**** Provided records

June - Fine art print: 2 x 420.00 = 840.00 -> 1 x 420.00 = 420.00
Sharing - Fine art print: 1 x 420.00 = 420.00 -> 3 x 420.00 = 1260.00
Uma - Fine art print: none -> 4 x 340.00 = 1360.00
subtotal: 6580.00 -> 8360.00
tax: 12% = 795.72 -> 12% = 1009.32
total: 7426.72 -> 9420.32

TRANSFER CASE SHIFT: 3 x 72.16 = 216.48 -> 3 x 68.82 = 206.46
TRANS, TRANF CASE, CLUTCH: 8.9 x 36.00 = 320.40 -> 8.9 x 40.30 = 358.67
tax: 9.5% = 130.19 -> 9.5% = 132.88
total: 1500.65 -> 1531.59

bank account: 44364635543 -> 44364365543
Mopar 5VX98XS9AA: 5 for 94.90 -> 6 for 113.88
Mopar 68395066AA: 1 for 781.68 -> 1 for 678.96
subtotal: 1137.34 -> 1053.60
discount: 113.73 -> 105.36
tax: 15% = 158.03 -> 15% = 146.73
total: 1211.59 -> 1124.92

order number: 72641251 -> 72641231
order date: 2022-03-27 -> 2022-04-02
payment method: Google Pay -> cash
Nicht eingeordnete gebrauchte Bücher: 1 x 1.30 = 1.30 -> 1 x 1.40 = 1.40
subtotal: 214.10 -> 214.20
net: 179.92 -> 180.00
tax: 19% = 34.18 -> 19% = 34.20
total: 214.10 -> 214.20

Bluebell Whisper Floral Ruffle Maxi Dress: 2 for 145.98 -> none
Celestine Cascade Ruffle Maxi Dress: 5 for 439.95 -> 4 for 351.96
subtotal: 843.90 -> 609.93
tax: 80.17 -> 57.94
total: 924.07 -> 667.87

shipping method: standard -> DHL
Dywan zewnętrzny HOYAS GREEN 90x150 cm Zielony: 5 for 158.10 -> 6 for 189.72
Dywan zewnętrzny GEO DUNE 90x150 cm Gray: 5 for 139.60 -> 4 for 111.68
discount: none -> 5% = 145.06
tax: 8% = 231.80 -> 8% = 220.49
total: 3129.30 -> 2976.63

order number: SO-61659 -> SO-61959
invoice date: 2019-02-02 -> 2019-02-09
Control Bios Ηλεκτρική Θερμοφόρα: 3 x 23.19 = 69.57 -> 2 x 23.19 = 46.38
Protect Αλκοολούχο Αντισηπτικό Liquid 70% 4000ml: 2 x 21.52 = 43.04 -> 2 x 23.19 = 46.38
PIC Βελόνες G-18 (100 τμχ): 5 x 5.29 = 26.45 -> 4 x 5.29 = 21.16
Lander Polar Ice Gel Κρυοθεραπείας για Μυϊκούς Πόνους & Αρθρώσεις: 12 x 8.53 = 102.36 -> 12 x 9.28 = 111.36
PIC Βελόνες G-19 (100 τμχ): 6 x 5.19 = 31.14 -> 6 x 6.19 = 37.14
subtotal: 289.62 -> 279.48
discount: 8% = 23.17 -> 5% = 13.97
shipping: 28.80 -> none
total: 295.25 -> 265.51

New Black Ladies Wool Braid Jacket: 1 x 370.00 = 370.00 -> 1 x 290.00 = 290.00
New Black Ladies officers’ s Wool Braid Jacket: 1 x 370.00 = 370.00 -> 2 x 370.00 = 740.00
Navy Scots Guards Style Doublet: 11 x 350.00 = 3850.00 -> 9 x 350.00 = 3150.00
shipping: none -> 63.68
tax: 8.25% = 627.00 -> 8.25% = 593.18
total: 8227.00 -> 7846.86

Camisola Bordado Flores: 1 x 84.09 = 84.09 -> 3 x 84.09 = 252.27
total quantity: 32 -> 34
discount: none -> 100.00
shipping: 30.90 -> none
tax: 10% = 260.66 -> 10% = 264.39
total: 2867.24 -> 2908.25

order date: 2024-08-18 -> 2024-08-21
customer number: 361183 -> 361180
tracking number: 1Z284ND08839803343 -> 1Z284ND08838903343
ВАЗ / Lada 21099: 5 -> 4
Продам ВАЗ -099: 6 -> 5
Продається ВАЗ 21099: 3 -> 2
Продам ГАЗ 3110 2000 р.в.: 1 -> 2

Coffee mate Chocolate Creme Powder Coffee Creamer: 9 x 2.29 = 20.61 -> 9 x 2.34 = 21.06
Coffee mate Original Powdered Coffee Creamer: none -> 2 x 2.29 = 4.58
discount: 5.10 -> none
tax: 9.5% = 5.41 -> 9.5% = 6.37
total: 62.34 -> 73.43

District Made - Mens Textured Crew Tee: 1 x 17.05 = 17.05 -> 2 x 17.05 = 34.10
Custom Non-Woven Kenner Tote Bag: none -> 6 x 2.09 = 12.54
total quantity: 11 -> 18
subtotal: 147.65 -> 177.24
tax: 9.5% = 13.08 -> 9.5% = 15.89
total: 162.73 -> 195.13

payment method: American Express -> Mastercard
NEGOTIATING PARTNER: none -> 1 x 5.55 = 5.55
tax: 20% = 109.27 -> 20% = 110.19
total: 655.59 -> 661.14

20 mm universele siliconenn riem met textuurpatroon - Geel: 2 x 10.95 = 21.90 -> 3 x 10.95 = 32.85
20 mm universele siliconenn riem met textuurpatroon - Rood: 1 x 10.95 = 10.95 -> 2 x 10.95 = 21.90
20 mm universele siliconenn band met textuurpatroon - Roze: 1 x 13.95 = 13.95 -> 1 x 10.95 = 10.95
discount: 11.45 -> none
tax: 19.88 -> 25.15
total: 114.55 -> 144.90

********

Exercise:
Each line of the data must be written out exactly as it appears.

Completed exercise:
June - Fine art print: 2 x 420.00 = 840.00 -> 1 x 420.00 = 420.00
Sharing - Fine art print: 1 x 420.00 = 420.00 -> 3 x 420.00 = 1260.00
Uma - Fine art print: none -> 4 x 340.00 = 1360.00
subtotal: 6580.00 -> 8360.00
tax: 12% = 795.72 -> 12% = 1009.32
total: 7426.72 -> 9420.32

TRANSFER CASE SHIFT: 3 x 72.16 = 216.48 -> 3 x 68.82 = 206.46
TRANS, TRANF CASE, CLUTCH: 8.9 x 36.00 = 320.40 -> 8.9 x 40.30 = 358.67
tax: 9.5% = 130.19 -> 9.5% = 132.88
total: 1500.65 -> 1531.59

bank account: 44364635543 -> 44364365543
Mopar 5VX98XS9AA: 5 for 94.90 -> 6 for 113.88
Mopar 68395066AA: 1 for 781.68 -> 1 for 678.96
subtotal: 1137.34 -> 1053.60
discount: 113.73 -> 105.36
tax: 15% = 158.03 -> 15% = 146.73
total: 1211.59 -> 1124.92

order number: 72641251 -> 72641231
order date: 2022-03-27 -> 2022-04-02
payment method: Google Pay -> cash
Nicht eingeordnete gebrauchte Bücher: 1 x 1.30 = 1.30 -> 1 x 1.40 = 1.40
subtotal: 214.10 -> 214.20
net: 179.92 -> 180.00
tax: 19% = 34.18 -> 19% = 34.20
total: 214.10 -> 214.20

Bluebell Whisper Floral Ruffle Maxi Dress: 2 for 145.98 -> none
Celestine Cascade Ruffle Maxi Dress: 5 for 439.95 -> 4 for 351.96
subtotal: 843.90 -> 609.93
tax: 80.17 -> 57.94
total: 924.07 -> 667.87

shipping method: standard -> DHL
Dywan zewnętrzny HOYAS GREEN 90x150 cm Zielony: 5 for 158.10 -> 6 for 189.72
Dywan zewnętrzny GEO DUNE 90x150 cm Gray: 5 for 139.60 -> 4 for 111.68
discount: none -> 5% = 145.06
tax: 8% = 231.80 -> 8% = 220.49
total: 3129.30 -> 2976.63

order number: SO-61659 -> SO-61959
invoice date: 2019-02-02 -> 2019-02-09
Control Bios Ηλεκτρική Θερμοφόρα: 3 x 23.19 = 69.57 -> 2 x 23.19 = 46.38
Protect Αλκοολούχο Αντισηπτικό Liquid 70% 4000ml: 2 x 21.52 = 43.04 -> 2 x 23.19 = 46.38
PIC Βελόνες G-18 (100 τμχ): 5 x 5.29 = 26.45 -> 4 x 5.29 = 21.16
Lander Polar Ice Gel Κρυοθεραπείας για Μυϊκούς Πόνους & Αρθρώσεις: 12 x 8.53 = 102.36 -> 12 x 9.28 = 111.36
PIC Βελόνες G-19 (100 τμχ): 6 x 5.19 = 31.14 -> 6 x 6.19 = 37.14
subtotal: 289.62 -> 279.48
discount: 8% = 23.17 -> 5% = 13.97
shipping: 28.80 -> none
total: 295.25 -> 265.51

New Black Ladies Wool Braid Jacket: 1 x 370.00 = 370.00 -> 1 x 290.00 = 290.00
New Black Ladies officers’ s Wool Braid Jacket: 1 x 370.00 = 370.00 -> 2 x 370.00 = 740.00
Navy Scots Guards Style Doublet: 11 x 350.00 = 3850.00 -> 9 x 350.00 = 3150.00
shipping: none -> 63.68
tax: 8.25% = 627.00 -> 8.25% = 593.18
total: 8227.00 -> 7846.86

Camisola Bordado Flores: 1 x 84.09 = 84.09 -> 3 x 84.09 = 252.27
total quantity: 32 -> 34
discount: none -> 100.00
shipping: 30.90 -> none
tax: 10% = 260.66 -> 10% = 264.39
total: 2867.24 -> 2908.25

order date: 2024-08-18 -> 2024-08-21
customer number: 361183 -> 361180
tracking number: 1Z284ND08839803343 -> 1Z284ND08838903343
ВАЗ / Lada 21099: 5 -> 4
Продам ВАЗ -099: 6 -> 5
Продається ВАЗ 21099: 3 -> 2
Продам ГАЗ 3110 2000 р.в.: 1 -> 2

Coffee mate Chocolate Creme Powder Coffee Creamer: 9 x 2.29 = 20.61 -> 9 x 2.34 = 21.06
Coffee mate Original Powdered Coffee Creamer: none -> 2 x 2.29 = 4.58
discount: 5.10 -> none
tax: 9.5% = 5.41 -> 9.5% = 6.37
total: 62.34 -> 73.43

District Made - Mens Textured Crew Tee: 1 x 17.05 = 17.05 -> 2 x 17.05 = 34.10
Custom Non-Woven Kenner Tote Bag: none -> 6 x 2.09 = 12.54
total quantity: 11 -> 18
subtotal: 147.65 -> 177.24
tax: 9.5% = 13.08 -> 9.5% = 15.89
total: 162.73 -> 195.13

payment method: American Express -> Mastercard
NEGOTIATING PARTNER: none -> 1 x 5.55 = 5.55
tax: 20% = 109.27 -> 20% = 110.19
total: 655.59 -> 661.14

20 mm universele siliconenn riem met textuurpatroon - Geel: 2 x 10.95 = 21.90 -> 3 x 10.95 = 32.85
20 mm universele siliconenn riem met textuurpatroon - Rood: 1 x 10.95 = 10.95 -> 2 x 10.95 = 21.90
20 mm universele siliconenn band met textuurpatroon - Roze: 1 x 13.95 = 13.95 -> 1 x 10.95 = 10.95
discount: 11.45 -> none
tax: 19.88 -> 25.15
total: 114.55 -> 144.90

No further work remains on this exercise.